Britain must be a land of compassion

November 3, 2016 11:50
The so-called Calais Jungle has now been cleared of refugees - many of whom have nowhere to go
3 min read

I recently received an anonymous letter: "That's how you repay us for letting your parents in, by campaigning for more refugees to come here?" the writer asked rhetorically, before explaining that Jews know "how to play the race card" and look after themselves while others have no protection against what these foreigners might do.

The great majority of Jews see the situation in precisely the opposite light. Our own historical experience confers on us a powerful obligation to assist those now suffering the horrors our ancestors knew only too well: the tightening noose of hatred, the inescapability of violence, the virtual impossibility of obtaining papers, the impassability of borders, the feeling that no one wants you, the separation from loved ones, perhaps forever, the loss of everything familiar, the humiliation of being utterly deskilled. "For you have known the soul of the stranger", says the Torah. "Don't inflict on others the wound you yourself have suffered," comments Rashi, quoting the Talmud.

"What do you want; what can I get you?" a friend volunteering in Calais asked a 14-year-old boy, expecting him to answer with a list of basic necessities. "I want my mum", he replied. It's the most basic need of all. My friend wept as she recounted the incident.

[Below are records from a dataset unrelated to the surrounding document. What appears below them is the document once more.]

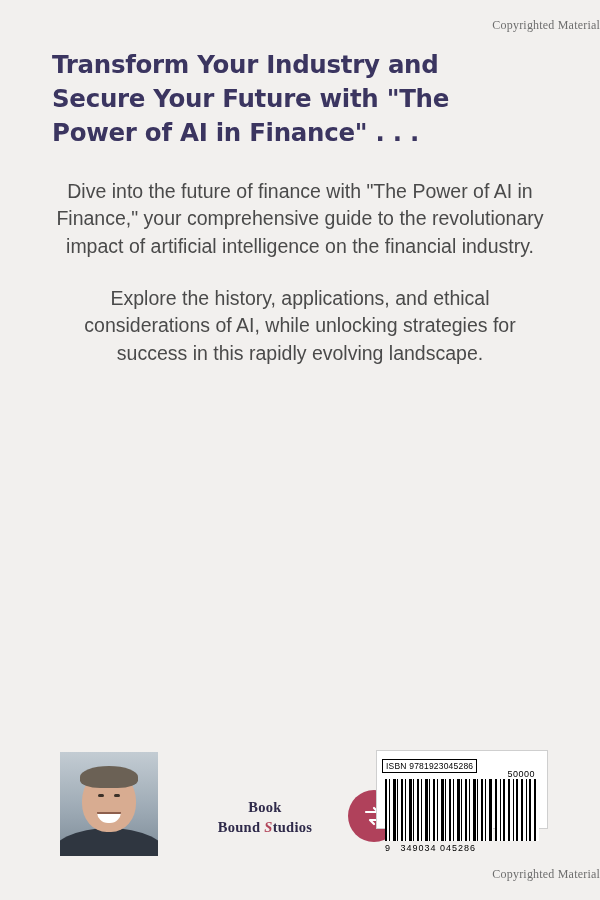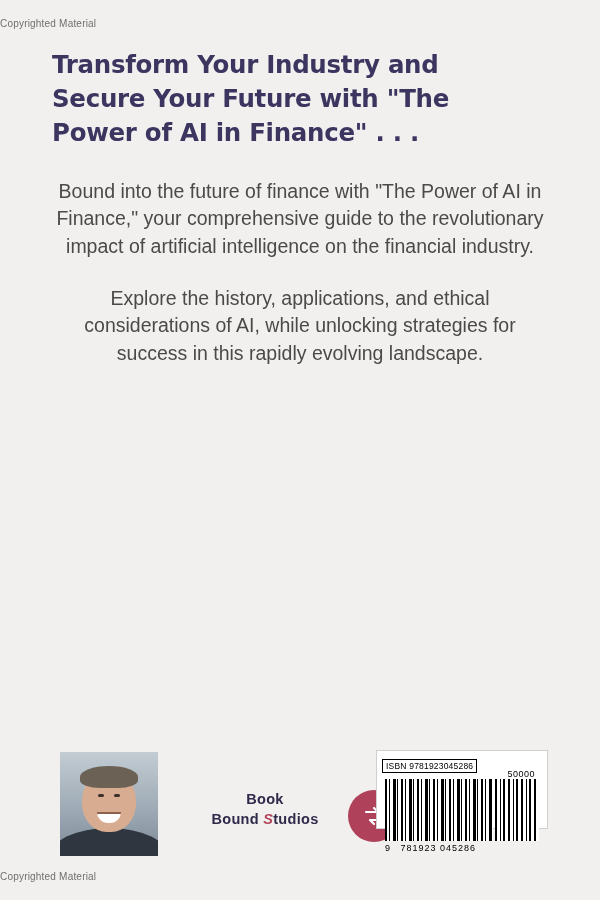"Copyrighted Material" .copyright-top, .copyright-bottom { font-family: Liberation Sans, sans-serif -> Liberation Serif, serif; font-size: 10px -> 12px; text-align: left -> right }
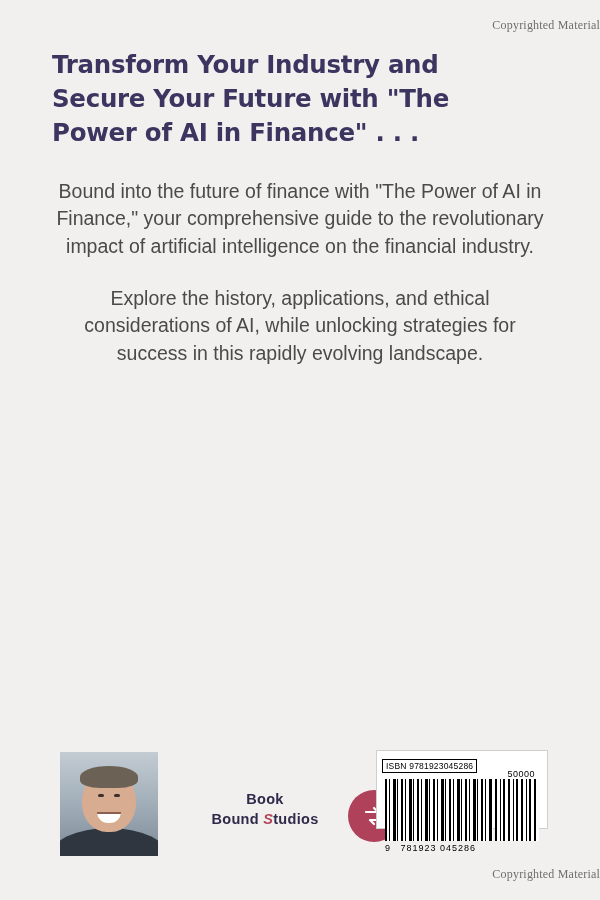"Bound into the future of" p.para { text: Bound -> Dive }
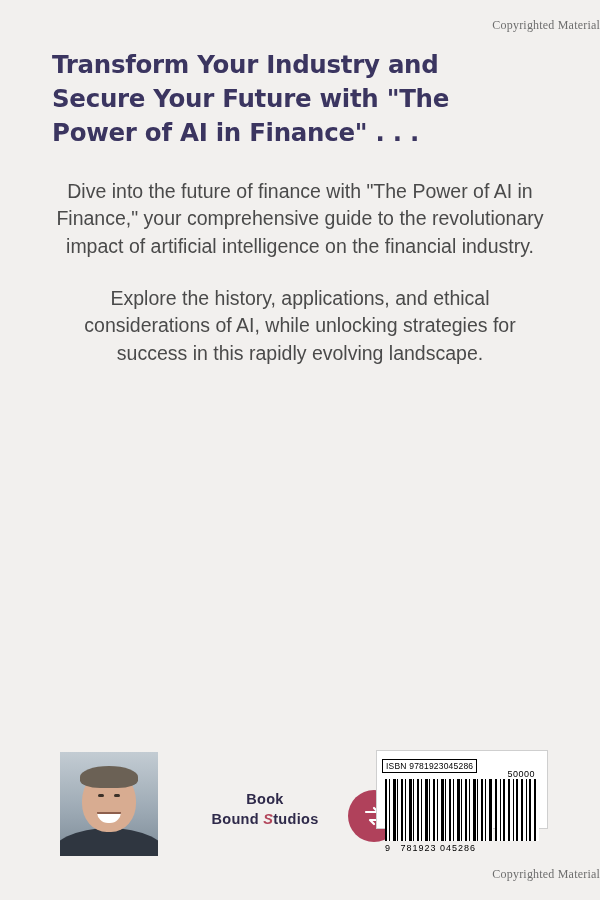"Book" .publisher { font-family: Liberation Sans, sans-serif -> Liberation Serif, serif; top: 40px -> 48px }
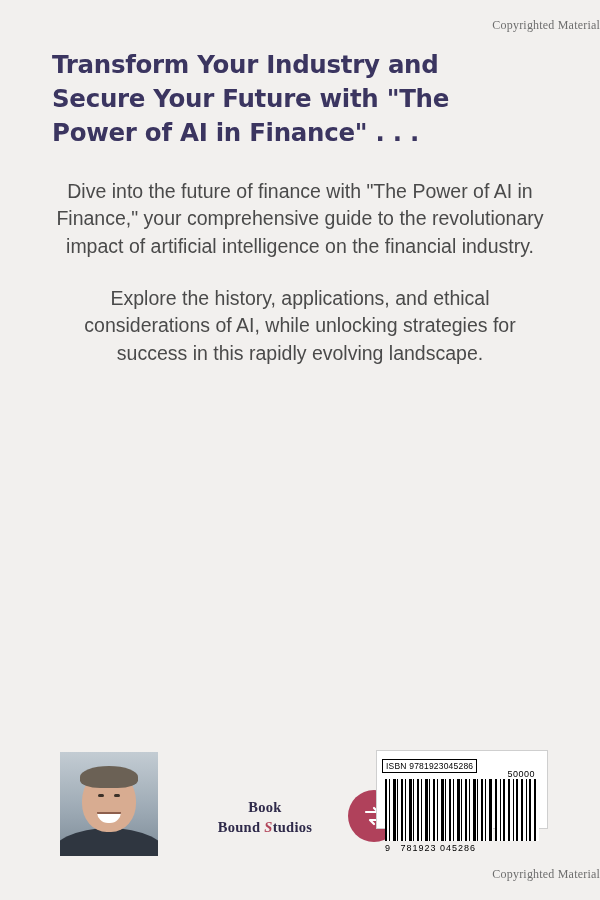"781923 045286" span { text: 781923 -> 349034 }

It's that sense of compassion and responsibility which made so many respond so generously to the appeal led by Safe Passage for funds to bring to Britain all the children in Calais eligible under the Dublin 3 agreement to be reunited with family already in this country. That too is what motivated Lord Dubs to campaign so passionately for 3,000 further children to be allowed into Britain. He himself was one of the 669 children saved by Nicholas Winton. Had the latter still been alive, he would have been proud of his protégé.